Walter De Smedt
‘Fundamentele waarden van het strafrecht worden opgeofferd aan een commerciële ingesteldheid’
Voormalig strafrechter Walter De Smedt ziet parallellen tussen de schendingen van de grondwet in Polen en Hongarije en de justitiehervorming in ons land.

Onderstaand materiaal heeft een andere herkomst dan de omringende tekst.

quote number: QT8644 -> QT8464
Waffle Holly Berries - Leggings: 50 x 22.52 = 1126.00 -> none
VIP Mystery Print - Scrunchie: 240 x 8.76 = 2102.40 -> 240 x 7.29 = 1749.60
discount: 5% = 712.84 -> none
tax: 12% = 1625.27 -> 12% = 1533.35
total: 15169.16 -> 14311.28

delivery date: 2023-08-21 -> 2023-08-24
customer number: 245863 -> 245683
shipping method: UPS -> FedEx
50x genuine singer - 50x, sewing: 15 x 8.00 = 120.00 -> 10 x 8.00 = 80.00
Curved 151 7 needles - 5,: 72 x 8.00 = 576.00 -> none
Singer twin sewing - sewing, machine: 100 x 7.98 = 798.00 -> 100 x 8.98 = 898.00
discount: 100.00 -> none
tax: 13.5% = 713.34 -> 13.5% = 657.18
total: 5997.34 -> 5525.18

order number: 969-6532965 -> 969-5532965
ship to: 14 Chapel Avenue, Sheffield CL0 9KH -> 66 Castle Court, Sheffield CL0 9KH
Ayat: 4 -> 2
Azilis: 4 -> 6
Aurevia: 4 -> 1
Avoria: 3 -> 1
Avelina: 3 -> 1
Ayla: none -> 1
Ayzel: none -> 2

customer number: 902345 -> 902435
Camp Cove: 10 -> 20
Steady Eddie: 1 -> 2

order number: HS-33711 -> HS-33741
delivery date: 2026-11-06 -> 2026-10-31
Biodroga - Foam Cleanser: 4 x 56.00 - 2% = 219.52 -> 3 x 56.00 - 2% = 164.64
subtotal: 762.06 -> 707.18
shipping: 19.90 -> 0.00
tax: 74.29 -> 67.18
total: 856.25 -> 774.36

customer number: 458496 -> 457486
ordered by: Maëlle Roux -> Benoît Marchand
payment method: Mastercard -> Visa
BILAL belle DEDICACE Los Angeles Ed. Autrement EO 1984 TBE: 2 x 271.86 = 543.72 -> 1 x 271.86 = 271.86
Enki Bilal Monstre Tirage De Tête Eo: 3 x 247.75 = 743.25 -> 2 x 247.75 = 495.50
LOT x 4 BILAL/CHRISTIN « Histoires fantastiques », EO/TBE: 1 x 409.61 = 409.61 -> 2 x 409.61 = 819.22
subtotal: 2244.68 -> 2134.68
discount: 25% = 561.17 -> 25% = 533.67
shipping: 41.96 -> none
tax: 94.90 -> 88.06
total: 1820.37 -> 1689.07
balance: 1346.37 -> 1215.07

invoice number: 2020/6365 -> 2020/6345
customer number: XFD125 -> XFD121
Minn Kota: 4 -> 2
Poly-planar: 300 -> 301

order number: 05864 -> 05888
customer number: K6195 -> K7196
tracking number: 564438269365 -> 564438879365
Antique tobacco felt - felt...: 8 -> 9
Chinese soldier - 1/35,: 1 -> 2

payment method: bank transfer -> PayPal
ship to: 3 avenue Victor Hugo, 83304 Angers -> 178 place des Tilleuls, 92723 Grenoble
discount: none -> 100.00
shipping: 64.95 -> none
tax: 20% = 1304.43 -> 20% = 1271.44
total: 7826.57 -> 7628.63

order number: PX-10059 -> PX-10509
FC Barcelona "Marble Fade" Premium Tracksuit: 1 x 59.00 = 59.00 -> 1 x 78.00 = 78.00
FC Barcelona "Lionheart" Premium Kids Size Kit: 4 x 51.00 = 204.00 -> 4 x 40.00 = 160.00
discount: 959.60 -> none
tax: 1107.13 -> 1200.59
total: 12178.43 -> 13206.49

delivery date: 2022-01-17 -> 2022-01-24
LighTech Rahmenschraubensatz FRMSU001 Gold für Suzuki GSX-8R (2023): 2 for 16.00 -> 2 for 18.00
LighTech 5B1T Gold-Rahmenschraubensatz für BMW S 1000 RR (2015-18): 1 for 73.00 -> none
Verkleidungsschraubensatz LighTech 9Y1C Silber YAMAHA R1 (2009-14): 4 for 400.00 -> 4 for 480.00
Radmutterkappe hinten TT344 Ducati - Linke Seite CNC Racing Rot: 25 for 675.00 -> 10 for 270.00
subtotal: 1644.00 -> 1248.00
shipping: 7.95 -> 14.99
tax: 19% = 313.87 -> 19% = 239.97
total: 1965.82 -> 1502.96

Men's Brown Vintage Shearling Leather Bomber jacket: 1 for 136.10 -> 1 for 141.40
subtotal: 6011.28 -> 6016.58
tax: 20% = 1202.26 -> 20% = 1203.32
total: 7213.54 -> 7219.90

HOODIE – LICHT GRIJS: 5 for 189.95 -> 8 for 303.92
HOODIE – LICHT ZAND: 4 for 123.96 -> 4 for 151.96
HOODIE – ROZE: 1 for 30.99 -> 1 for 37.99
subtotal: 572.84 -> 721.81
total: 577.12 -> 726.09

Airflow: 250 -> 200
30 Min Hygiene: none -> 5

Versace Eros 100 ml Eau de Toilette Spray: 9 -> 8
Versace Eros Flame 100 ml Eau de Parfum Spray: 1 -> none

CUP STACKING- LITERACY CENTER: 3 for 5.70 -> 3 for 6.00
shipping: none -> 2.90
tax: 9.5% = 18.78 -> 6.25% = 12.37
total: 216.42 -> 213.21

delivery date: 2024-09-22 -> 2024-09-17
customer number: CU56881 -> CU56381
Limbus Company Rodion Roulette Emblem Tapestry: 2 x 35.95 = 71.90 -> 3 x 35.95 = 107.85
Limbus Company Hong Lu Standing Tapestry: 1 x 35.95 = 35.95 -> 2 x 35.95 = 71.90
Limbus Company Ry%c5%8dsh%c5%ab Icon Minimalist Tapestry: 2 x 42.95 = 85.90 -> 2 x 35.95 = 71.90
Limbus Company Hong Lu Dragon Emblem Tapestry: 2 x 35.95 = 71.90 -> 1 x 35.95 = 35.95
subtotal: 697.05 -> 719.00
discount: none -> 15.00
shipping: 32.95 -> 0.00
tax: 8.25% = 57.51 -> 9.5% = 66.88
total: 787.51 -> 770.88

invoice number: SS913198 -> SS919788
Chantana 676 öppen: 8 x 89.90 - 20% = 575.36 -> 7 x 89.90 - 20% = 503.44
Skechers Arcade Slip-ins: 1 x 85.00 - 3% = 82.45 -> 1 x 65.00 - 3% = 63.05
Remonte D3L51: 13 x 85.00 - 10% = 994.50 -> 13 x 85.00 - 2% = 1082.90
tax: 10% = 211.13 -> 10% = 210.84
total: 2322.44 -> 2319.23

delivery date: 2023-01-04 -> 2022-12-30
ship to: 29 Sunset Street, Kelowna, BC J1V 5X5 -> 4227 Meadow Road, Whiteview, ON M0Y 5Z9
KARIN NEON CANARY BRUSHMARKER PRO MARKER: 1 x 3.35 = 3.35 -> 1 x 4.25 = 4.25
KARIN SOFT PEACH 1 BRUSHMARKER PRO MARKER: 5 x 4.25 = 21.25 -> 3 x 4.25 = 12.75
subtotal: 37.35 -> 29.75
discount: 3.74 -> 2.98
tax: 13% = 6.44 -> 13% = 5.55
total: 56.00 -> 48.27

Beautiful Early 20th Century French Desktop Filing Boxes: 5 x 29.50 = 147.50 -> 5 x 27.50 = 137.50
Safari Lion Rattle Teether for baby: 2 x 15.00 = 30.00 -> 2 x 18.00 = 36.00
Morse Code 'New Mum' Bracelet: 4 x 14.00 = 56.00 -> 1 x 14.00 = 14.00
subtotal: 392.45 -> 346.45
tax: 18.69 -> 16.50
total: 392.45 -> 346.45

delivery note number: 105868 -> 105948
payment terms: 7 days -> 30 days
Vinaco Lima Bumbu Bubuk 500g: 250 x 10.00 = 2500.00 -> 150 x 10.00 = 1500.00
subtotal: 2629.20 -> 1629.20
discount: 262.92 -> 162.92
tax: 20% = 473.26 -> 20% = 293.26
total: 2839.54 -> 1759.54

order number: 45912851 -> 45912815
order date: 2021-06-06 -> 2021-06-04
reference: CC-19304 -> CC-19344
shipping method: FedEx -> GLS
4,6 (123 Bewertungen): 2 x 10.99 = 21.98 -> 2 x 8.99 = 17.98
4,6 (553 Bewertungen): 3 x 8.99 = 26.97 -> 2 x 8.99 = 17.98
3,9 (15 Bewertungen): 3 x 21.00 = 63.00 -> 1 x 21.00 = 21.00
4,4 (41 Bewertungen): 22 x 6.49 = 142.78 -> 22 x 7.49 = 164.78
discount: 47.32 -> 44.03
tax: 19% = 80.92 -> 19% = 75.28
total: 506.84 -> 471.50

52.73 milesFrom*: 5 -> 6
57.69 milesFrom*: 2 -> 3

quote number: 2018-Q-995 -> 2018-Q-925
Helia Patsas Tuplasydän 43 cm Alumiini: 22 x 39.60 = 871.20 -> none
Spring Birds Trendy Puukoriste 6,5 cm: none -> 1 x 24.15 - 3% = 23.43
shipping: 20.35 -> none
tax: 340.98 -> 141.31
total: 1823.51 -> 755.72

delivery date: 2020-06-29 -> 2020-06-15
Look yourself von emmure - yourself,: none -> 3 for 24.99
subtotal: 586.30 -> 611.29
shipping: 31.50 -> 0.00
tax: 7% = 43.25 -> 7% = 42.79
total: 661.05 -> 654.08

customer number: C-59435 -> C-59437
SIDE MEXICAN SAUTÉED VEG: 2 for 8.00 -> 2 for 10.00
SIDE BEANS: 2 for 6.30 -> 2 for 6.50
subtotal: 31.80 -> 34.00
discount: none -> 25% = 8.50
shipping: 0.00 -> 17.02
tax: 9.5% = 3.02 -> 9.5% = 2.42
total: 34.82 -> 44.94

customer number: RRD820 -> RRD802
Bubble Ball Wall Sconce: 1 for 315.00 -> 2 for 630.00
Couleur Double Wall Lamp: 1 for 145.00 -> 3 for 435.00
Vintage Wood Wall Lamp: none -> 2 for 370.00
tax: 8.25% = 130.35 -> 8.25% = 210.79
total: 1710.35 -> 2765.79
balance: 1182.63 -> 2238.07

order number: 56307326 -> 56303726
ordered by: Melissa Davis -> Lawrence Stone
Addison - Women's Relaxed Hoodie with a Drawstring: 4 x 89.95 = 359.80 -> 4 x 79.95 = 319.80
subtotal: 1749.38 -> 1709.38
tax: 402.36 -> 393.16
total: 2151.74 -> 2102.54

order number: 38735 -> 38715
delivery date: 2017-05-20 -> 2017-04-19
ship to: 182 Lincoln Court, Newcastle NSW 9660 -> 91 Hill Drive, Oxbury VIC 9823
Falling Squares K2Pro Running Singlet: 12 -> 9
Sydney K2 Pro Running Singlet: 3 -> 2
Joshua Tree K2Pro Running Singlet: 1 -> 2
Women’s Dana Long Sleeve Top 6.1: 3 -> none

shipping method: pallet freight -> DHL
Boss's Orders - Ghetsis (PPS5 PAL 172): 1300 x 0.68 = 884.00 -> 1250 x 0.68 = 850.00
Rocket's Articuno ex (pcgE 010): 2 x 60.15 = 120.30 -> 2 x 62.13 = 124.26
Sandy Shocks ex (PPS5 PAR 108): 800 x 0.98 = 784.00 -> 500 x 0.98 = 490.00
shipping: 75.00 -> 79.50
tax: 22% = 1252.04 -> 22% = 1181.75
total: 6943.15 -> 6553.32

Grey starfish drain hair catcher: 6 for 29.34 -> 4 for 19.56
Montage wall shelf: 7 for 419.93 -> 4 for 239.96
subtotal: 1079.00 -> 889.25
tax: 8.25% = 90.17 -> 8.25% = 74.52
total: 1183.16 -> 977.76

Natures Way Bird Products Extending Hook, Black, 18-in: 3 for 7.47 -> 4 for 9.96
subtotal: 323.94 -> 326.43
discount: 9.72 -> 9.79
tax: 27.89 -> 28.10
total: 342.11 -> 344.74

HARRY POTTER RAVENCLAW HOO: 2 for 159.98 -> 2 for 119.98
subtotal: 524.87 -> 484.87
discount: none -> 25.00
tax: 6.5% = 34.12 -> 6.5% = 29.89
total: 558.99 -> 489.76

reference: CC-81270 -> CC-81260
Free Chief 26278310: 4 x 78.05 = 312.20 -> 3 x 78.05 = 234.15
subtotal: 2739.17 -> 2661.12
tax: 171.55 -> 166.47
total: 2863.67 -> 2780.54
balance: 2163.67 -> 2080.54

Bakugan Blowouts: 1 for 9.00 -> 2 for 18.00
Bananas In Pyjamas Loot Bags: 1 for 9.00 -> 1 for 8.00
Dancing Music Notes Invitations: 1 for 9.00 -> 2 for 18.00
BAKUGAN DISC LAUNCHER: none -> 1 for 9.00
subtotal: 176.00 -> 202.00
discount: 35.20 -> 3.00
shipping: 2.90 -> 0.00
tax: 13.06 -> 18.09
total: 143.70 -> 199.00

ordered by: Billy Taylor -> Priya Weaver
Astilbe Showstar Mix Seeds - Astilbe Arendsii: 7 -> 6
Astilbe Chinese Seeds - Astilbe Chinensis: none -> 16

De Grondwet is niet zomaar een wet: het is de basistekst waarop de rechtsstaat steunt. Daarom heb je ook een twee derde meerderheid nodig om er wat aan te wijzigen. Er is ook een hoogste rechtscollege dat toeziet op de eerbiediging van de grondregels en een wet die deze schendt kan vernietigen. Dat een regering de grondwet niet kan schenden zet Polen op zijn kop: de Europese Commissie dreigt zelfs voor de eerste maal de sanctie van de intrekking van het stemrecht toe te passen. Het geschil tussen Polen en de Commissie over de ongrondwettelijke maatregelen sleept al maanden aan en is nu een werkelijke impasse geworden: het Poolse Grondwettelijk Hof heeft de hervormingen verworpen die de conservatieve regering had goedgekeurd over de werking van het tribunaal zelf en de regering zegt deze uitspraak naast zich te zullen leggen. Over deze voor geheel Europa belangrijke aanvaring wordt door onze media ruim bericht. Dat er ook in ons eigen land soortgelijke toestanden heersen krijgt evenwel niet dezelfde aandacht: in De Standaard staat het onder de ” politisering van het Citroënmuseum” met amper drie paragrafen.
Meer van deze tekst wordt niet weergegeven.